The incidence and outcomes of sustained ventricular tachycardia or fibrillation (VT/VF; irregular, rapid abnormal contractions of the ventricles) on patients with ST elevation myocardial infarction (STEMI; a certain pattern on an electrocardiogram following a heart attack) undergoing a coronary angioplasty or stent placement (percutaneous coronary intervention – PCI) have not been well understood, according to background information in the article.
Rajendra H. Mehta, M.D., M.S., of the Duke Clinical Research Institute, Durham, N.C., and colleagues evaluated the association of VT/VF and its timing with the risk of death at 30 and 90 days in 5,745 patients with STEMI undergoing PCI at 296 hospitals in 17 countries. The patients were categorized into four groups: no VT/VF; VT/VF any time; early VT/VF, before the end of cardiac catheterization; and late VT/VF, after the end of cardiac catheterization.
Of the patients in the trial, VT/VF occurred in 5.7 percent. The majority of VT/VF episodes (90 percent) occurred within 48 hours, and 64 percent occurred before the end of catheterization. The rate of death was significantly higher in patients with any VT/VF compared with those without it (90-day death, 23.2 percent vs. 3.6 percent). Clinical outcomes were particularly worse among patients with late VT/VF, although even those with early VT/VF had a significantly higher event rate compared with those without any VT/VF (90-day mortality for early VT/VF, 17.2 percent; and for late VT/VF, 33.3 percent; vs. 3.6 percent for patients with no VT/VF). After adjusting for various factors, the risk of death at 90 days was more than three times higher for patients with any VT/VF; more than two times higher for early VT/VF; and the risk of death at 90 days was about 5.5 times greater for patients with late VT/VF.
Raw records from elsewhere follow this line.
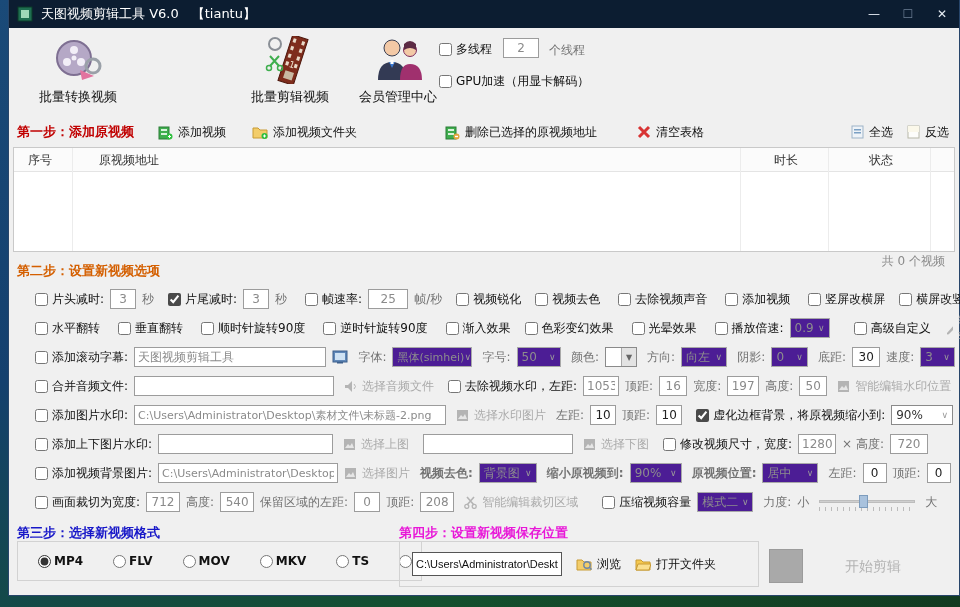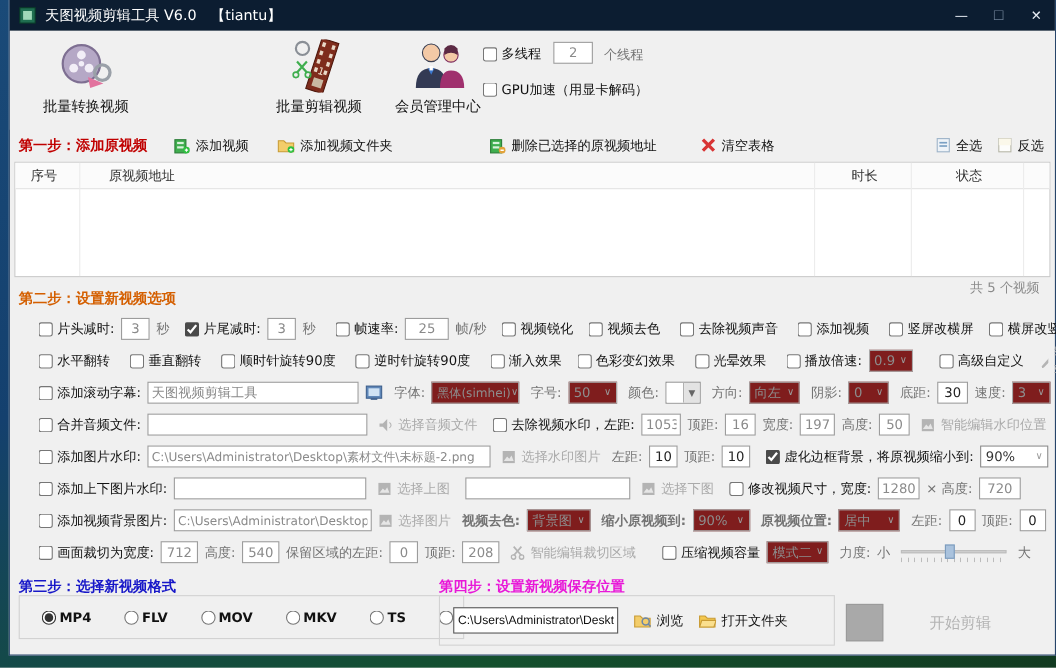--- a/index.html
+++ b/index.html
@@ -252,7 +252,7 @@
     <div class="colline" style="left:916px"></div>
   </div>
 
-  <div class="count">共 5 个视频</div>
+  <div class="count">共 0 个视频</div>
   <div class="step2title s2title">第二步：设置新视频选项</div>
 
   <div class="optrow" style="top:287px">

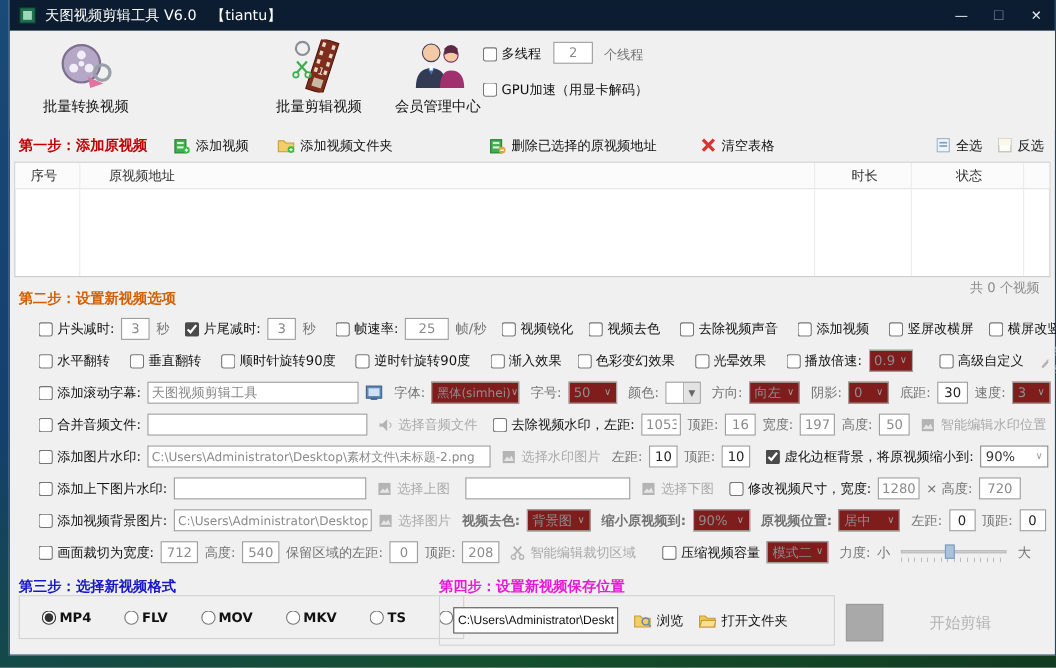--- a/index.html
+++ b/index.html
@@ -35,7 +35,7 @@
   .ti.center { text-align:center; }
 
   .combo { display:inline-flex; align-items:center; height:20px; border:1px solid #a9a9a9;
-    background:#7f1d1d; font-size:12px; color:#8d8d8d; padding-left:4px; white-space:nowrap; }
+    background:#4c1d95; font-size:12px; color:#8d8d8d; padding-left:4px; white-space:nowrap; }
   .combo .arrow { width:15px; height:100%; display:flex; align-items:center; justify-content:center;
     margin-left:auto; color:#9a9a9a; font-size:9px; }
   .combo.enabled { background:#fff; border-color:#8a8a8a; color:#333; }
Among the factors associated with early VT/VF included lower systolic blood pressure, higher body weight and higher heart rate; factors related to late VT/VF included lower systolic blood pressure, higher heart rate and lack of beta-blockers on admission.
“Our analysis identified patients who may benefit from closer surveillance in the intensive care or telemetry unit after the [PCI] procedure because of the risk for late VT/VF. In contrast, because of very low risk for late VT/VF in patients with complete reperfusion [restoration of blood flow], our findings suggest that close monitoring for late VT/VF may not be necessary and these patients may be candidates for early discharge. Because currently the majority of patients with STEMI worldwide are routinely monitored for longer than 72 hours, our findings have the potential to decrease resource use without compromising patient safety when a risk-based strategy of monitoring or early discharge is followed. However, this finding also needs confirmation in future studies,” the authors write.